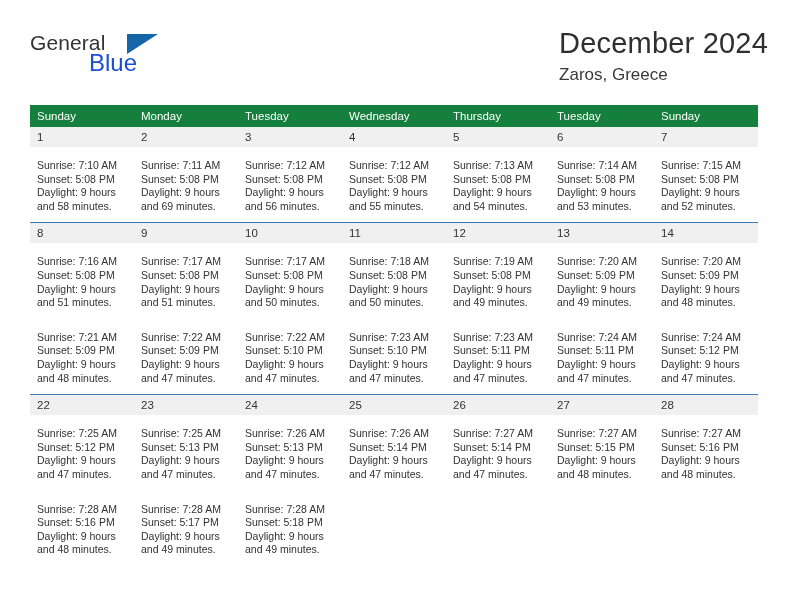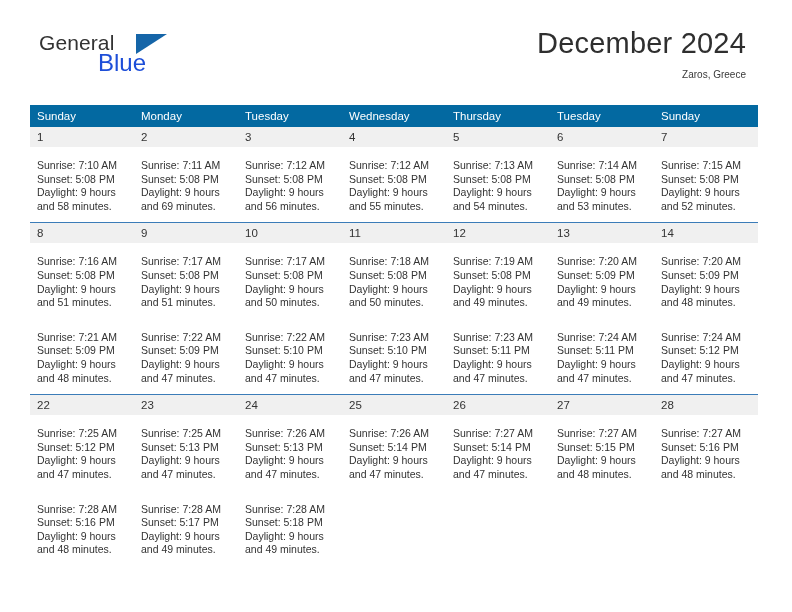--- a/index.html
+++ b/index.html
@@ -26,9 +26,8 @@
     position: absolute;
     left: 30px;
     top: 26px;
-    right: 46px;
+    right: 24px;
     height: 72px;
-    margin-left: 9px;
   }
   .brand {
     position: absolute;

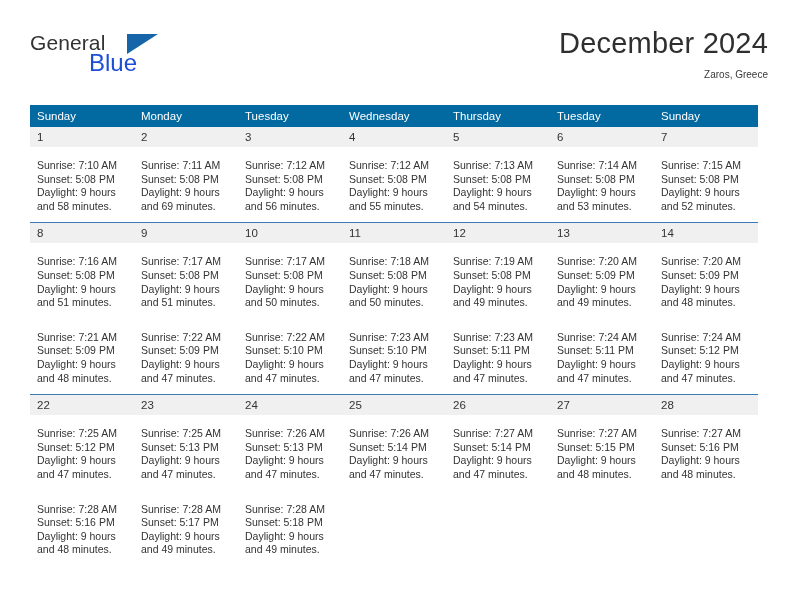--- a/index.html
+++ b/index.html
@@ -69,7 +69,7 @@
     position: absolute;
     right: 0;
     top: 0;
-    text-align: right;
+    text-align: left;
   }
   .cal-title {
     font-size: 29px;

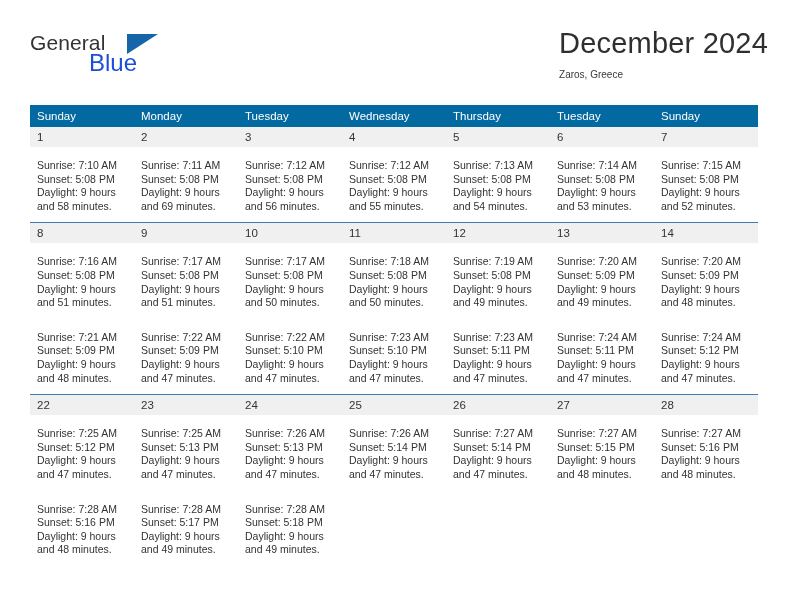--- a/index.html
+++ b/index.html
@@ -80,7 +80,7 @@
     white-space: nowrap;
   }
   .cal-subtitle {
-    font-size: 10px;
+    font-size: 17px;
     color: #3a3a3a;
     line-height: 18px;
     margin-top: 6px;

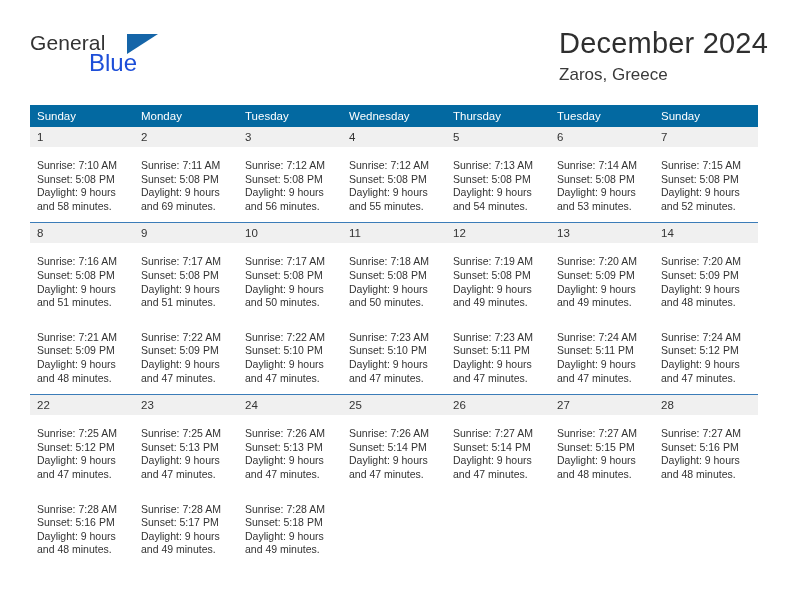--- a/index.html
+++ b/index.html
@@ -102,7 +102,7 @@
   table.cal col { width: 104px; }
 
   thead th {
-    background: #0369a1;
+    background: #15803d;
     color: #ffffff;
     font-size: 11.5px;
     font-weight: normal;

- - -

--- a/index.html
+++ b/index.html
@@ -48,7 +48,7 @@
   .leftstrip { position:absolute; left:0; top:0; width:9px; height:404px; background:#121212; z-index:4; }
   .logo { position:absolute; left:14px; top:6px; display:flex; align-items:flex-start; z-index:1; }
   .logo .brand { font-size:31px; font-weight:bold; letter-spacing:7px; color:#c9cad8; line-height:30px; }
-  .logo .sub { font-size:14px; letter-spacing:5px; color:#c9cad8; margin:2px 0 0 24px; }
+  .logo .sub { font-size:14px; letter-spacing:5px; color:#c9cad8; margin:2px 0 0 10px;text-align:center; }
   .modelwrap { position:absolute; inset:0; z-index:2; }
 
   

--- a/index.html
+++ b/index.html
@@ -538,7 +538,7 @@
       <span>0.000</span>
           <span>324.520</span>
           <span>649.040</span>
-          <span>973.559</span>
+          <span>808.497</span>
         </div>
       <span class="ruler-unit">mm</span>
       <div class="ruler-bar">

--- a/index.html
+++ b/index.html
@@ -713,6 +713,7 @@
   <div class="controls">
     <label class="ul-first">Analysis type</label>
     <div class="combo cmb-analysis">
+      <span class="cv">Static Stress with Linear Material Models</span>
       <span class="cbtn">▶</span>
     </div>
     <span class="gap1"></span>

- - -

**THE TASK:** Each line above that contains the string "letter" should be identified and copied.

**SOLUTION:**
   .logo .brand { font-size:31px; font-weight:bold; letter-spacing:7px; color:#c9cad8; line-height:30px; }
-  .logo .sub { font-size:14px; letter-spacing:5px; color:#c9cad8; margin:2px 0 0 24px; }
+  .logo .sub { font-size:14px; letter-spacing:5px; color:#c9cad8; margin:2px 0 0 10px;text-align:center; }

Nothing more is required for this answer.